The bestselling author of No Logo exposes the rise of "disaster capitalism" and destroys the myth of the global "free market".

In her groundbreaking reporting over the past few years, Naomi Klein introduced the term “disaster capitalism.” Whether covering Baghdad after the U.S. occupation, Sri Lanka in the wake of the tsunami, or New Orleans post-Katrina, she witnessed something remarkably similar. People still reeling from catastrophe were being hit again, this time with economic “shock treatment,” losing their land and homes to rapid-fire corporate makeovers.

The Shock Doctrine retells the story of the most dominant ideology of our time, Milton Friedman’s free market economic revolution. In contrast to the popular myth of this movement’s peaceful global victory, Klein shows how it has exploited moments of shock and extreme violence in order to implement its economic policies in so many parts of the world from Latin America and Eastern Europe to South Africa, Russia, and Iraq.
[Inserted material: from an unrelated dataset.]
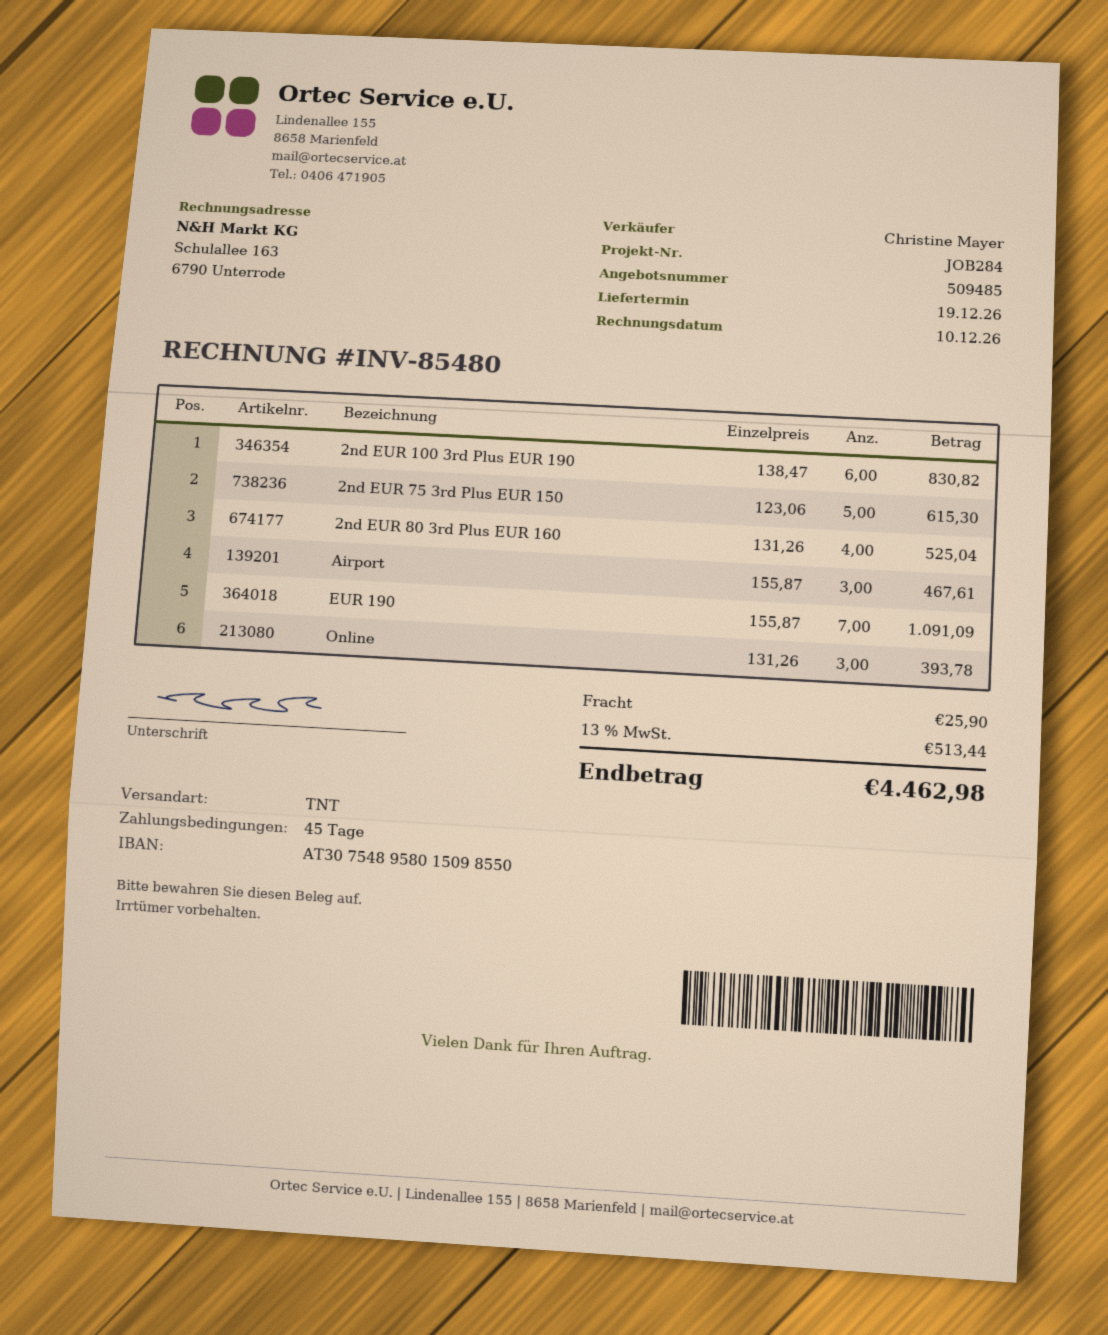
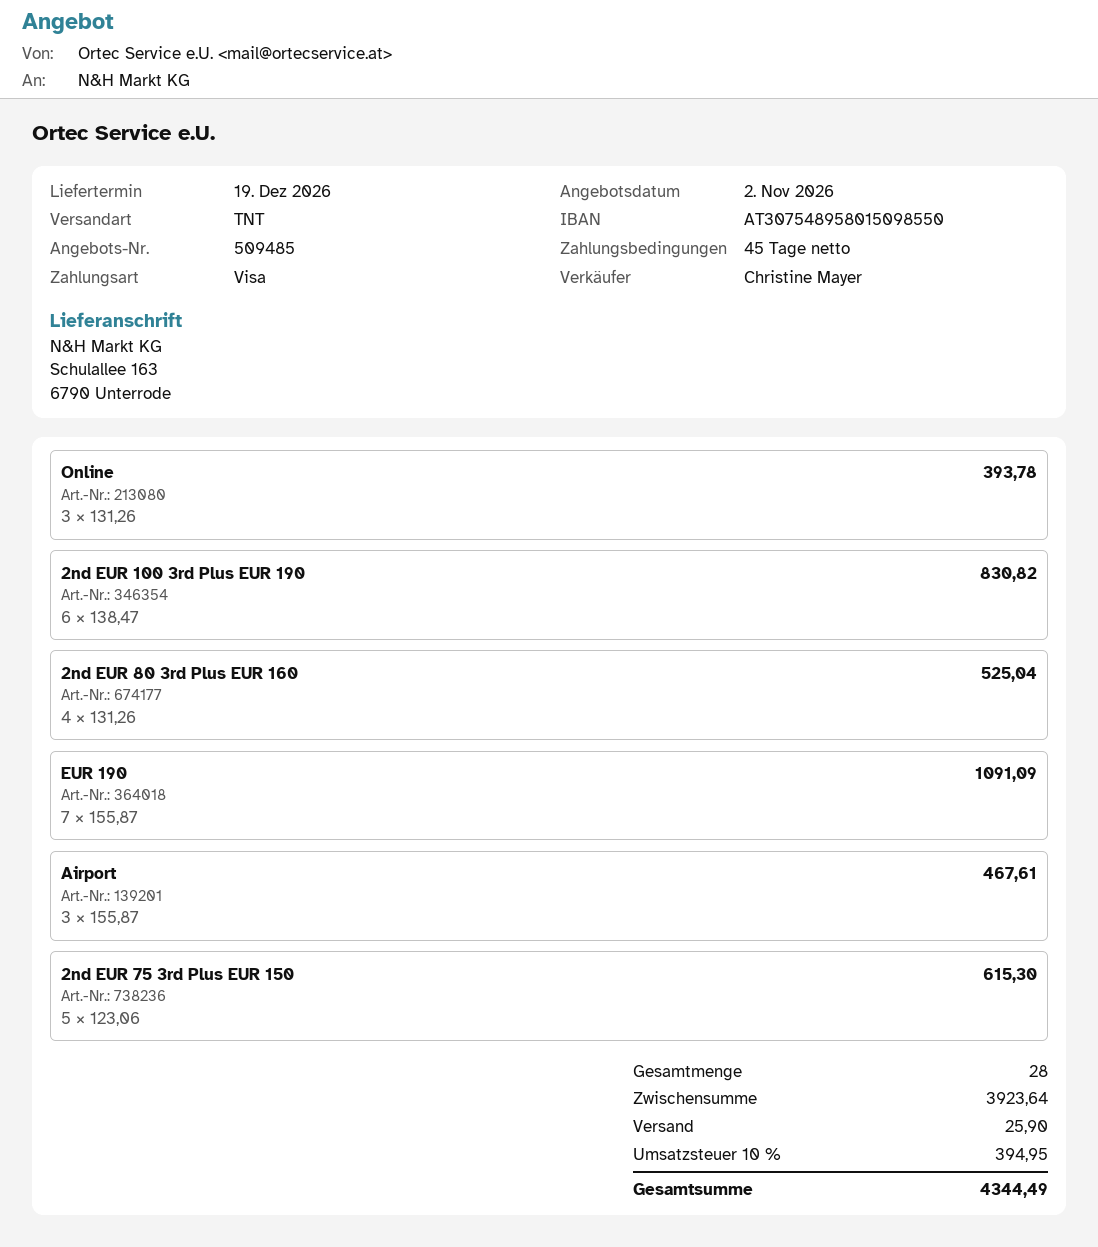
tax: 13% = 513.44 -> 10% = 394.95
total: 4462.98 -> 4344.49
At the core of disaster capitalism is the use of cataclysmic events to advance radical privatization combined with the privatization of the disaster response itself. Klein argues that by capitalizing on crises, created by nature or war, the disaster capitalism complex now exists as a booming new economy, and is the violent culmination of a radical economic project that has been incubating for fifty years.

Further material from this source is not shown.